Here's why you may feel a certain way after eating an onion.
FACT CHECKED BY Kiersten Hickman

Onions are not everyone's favorite root vegetable—hello, onion breath is a real concern! Aside from needing a breath mint (immediately) after you eat onion, there are a few other less than desirable consequences of eating the veggie. At the same time, onions can offer your body quite a few significant—and some surprising—health benefits that you don't want to miss out on.

Below, we pinpoint just five possible things that could happen to your body when you eat onion, and then, don't miss The #1 Best Juice to Drink Every Day, Says Science.

You may feel gassy.

street tacos

Those freshly chopped bits of onion add a little bite (and sweetness) to your tacos—as well as some healthy antioxidants—however, it may also cause you to become gassy after. Onions contain fructose, which is a naturally occurring sugar in many fruits and some vegetables. And when bacteria in the intestines break down fructose, it results in gas.

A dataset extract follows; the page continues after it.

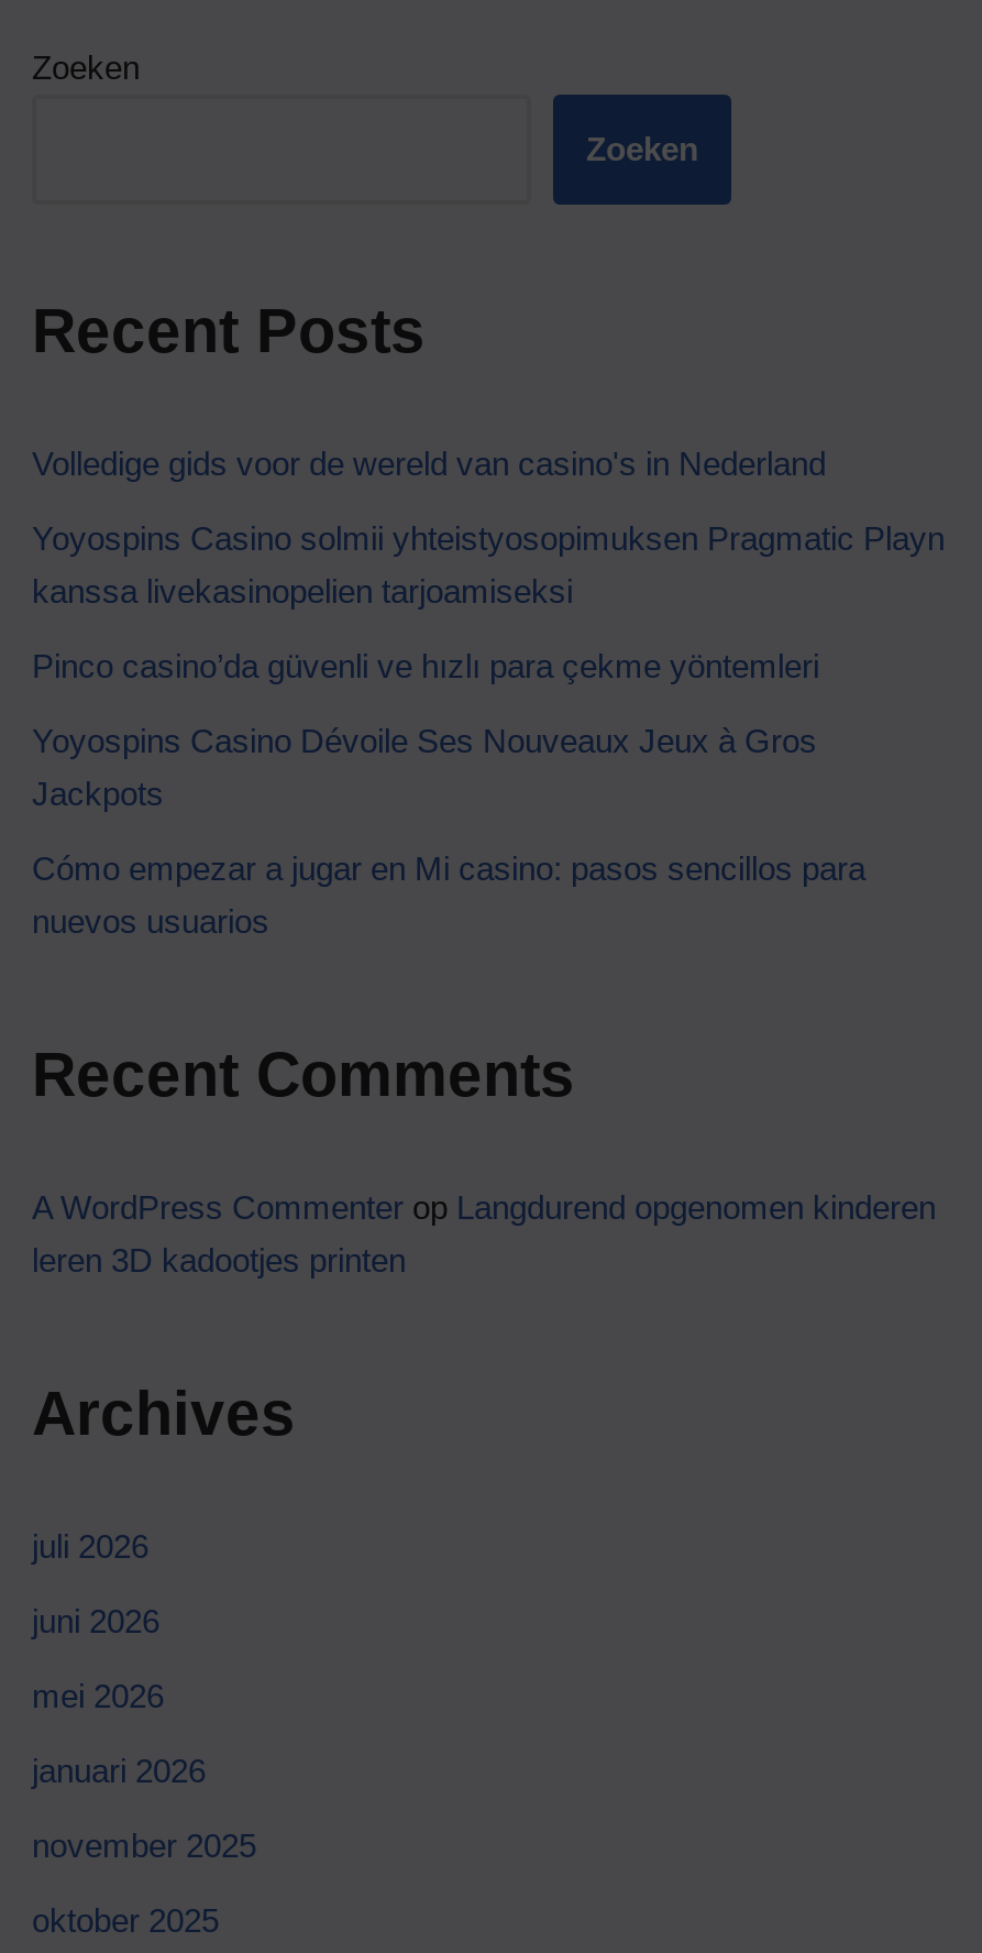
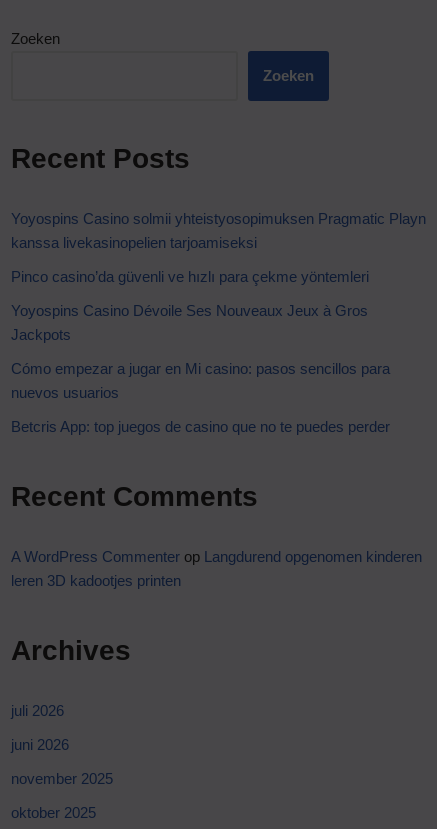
[32,444,826,481] Volledige gids voor de wereld van casino's in Nederland -> none
none -> [11,418,390,435] Betcris App: top juegos de casino que no te puedes perder
[32,1676,206,1788] mei 2026 | januari 2026 -> none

You may experience acid reflux.


Do you ever include baby candy onions or pearl onions with your tray of roasted veggies? You could gobble up several of these sweet, little bite-size onions if you wanted in just one sitting. However, the consequences may deter you. Aside from gas and gastrointestinal discomfort, you may experience the burn aka heartburn Also known as acid reflux, onions may cause the lower esophageal sphincter (LES)—which sits at the end of your esophagus and separates it from the stomach—to relax and not do its job.

When the LES relaxes, it can let stomach acid creep up into your esophagus, which can result in a burning sensation. Not only that, but the fermentable fiber that's in onion may cause you to burp, which may also trigger acid reflux symptoms.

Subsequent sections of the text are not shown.